The troops began their day shortly after midnight. We were called to breakfast not

much after 1 in the morning on the boat, and it was regular navy – no chairs, Hawkes

recalled, referring to the cramped standing dining format common on troop

transports. I don’t remember what we ate, but we ate, and there was very little

conversation going on on that breakfast. Damn little.

Following breakfast the troops readied to be loaded into the landing craft. Each man

wore an assault jacket, with large pockets and built-in packs on the back. All of the

clothing had been treated in case of a gas attack. It made the fabric waxy and stiff.

In addition to personal weapons and special equipment, each man also was outfitted

with a gas mask, a life preserver, 5 grenades, a half-pound block of TNT with

primacord fuse, and 6 one-third rations (3 K-rations and 3 D rations).iv There was

more, as Hawkes recalled: We were told we were on our own for at least one whole

day as far as medical help. Each man had a little package of morphine and extra

bandages so we could take care of our own guys. And we were warned “don’t anybody

get the idea to try some of that morphine where you’re going – you wont be good for

anything.”

They started loading the landing craft before 3:00 a.m. Men were arranged the same

in each landing craft. The 116th assault craft were loaded so that the first to land

would be a section leader and 5 riflemen armed with M-1′s and carrying 96 rounds of

ammunition. Following was a wire-cutting team of 4 men, armed with rifles; 2 carried

large “search-nose” cutters, and 2 a smaller type. Behind these in the craft, loaded so

as to land in proper order were: 2 BAR teams of 2 men each, carrying 900 rounds per

gun; 2 bazooka teams, totaling 4 men, the assistants armed with carbines; a mortar

team of 4 men, with a 60-mm mortar and 15 to 20 rounds; a flame-thrower crew of 2

men; and, finally, 5 demolition men with pole and pack charges of TNT. A medic and

the assistant section leader sat at the stern.v

While seemingly planned to a fine level of minutia, the loading arrangements would

cause problems on shore. To load the boats with the mix of weapons desired,

existing platoons were broken up, and one-time-only “boat teams” were assembled

for each boat. After training with their individual units for over a year, soldiers

often found themselves next to strangers, with unknown officers leading them. And

the boat teams were temporary. Once ashore, original units were expected to reform.

It did have an effect said Hawkes, fowling up the normal communications and

the normal command of guys that you knew.

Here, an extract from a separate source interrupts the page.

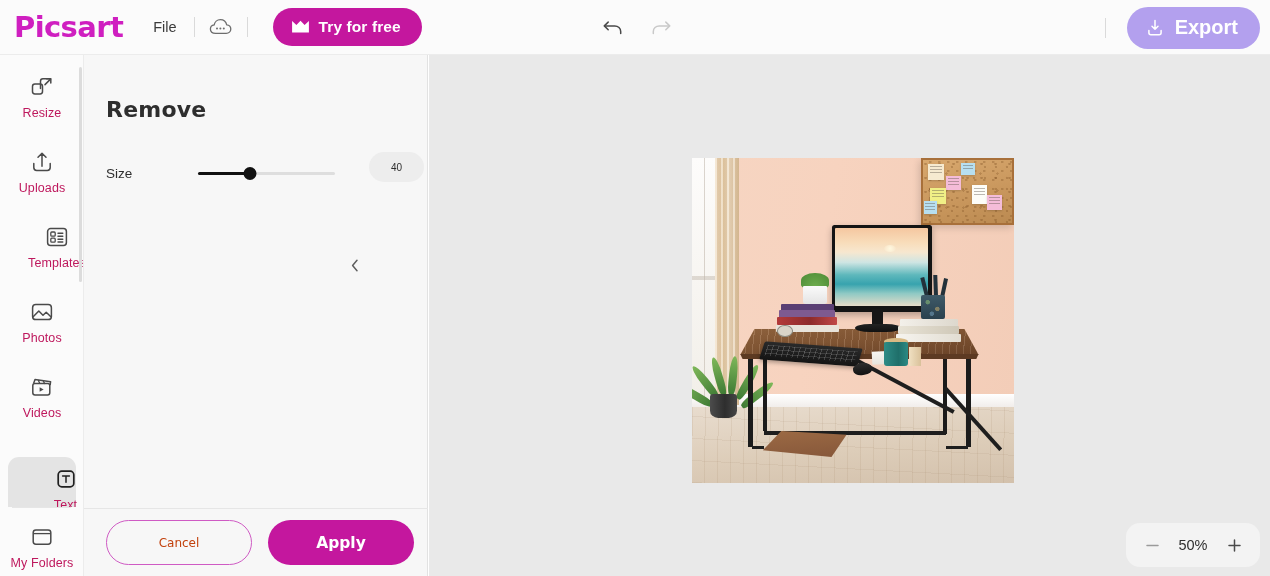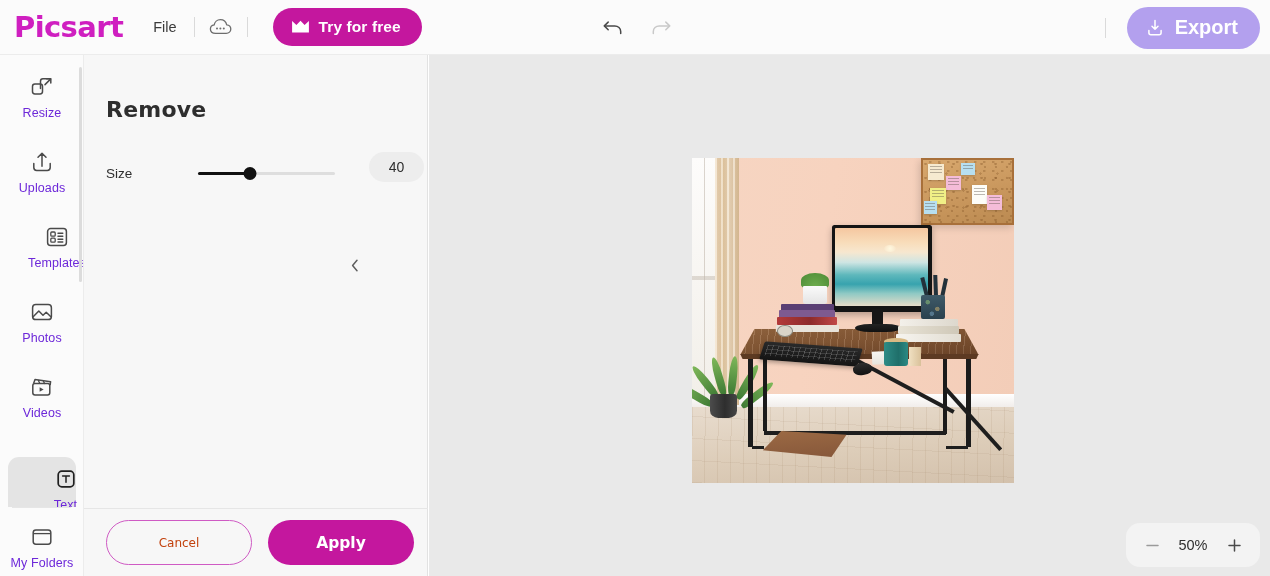"Resize" .rail-label { color: #6d28d9 -> #be185d }
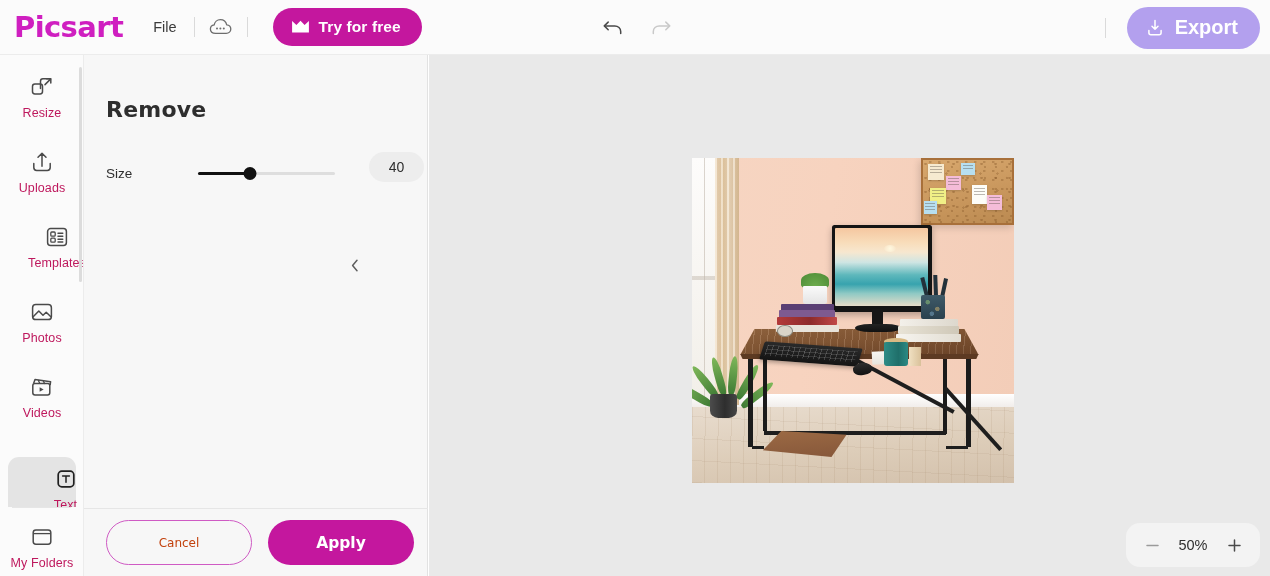"40" .val-pill { font-size: 14px -> 10px }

The entire assault for that morning had been similarly planned with exacting details

– precise points of landing, precise targets to attack, and elaborate coordination

between units. Each unit had dozens of objectives with timetables down to the

minute.

It all went to shit in the first minutes.

Invasion

By 4:30 that morning the landing craft, loaded and launched, had reached their

rendezvous area several miles off the Normandy coast, where they idled in the

choppy seas awaiting the dawn. The naval bombardment began a little before dawn,

and pounded the coastal defenses for nearly an hour, and then changed their

targeting further inland as the assault craft headed for shore.

The 116th was to land in the middle of the five designated landing beaches. It had

been code-named Omaha Beach.10 Omaha Beach itself was six miles long, and Allied

planners had divided it up into sectors and sub-sectors, with six sub-sectors being

the main target of the landings. They were designated (west to east) Dog Green, Dog

White, Dog Red, Easy Green, Easy Red, and Fox Green. Hawkes’ company – F

Company, which also included Ralph Messervey – was suppose to land on Dog Red

at exactly 6:30.

While the timing of the assault made sense in the larger context, it was not much

comfort to the men of the 116th Infantry Regiment that had been assigned to the first

assault wave. Bill Hawkes, reflected on the strategy as his landing craft headed for

the beach: We never got the order to head for shore until broad daylight. And I said to

myself “oh my God, here’s the coast of France as plain as day,” and I said “obviously,

we’re just as plain to them as what we see.”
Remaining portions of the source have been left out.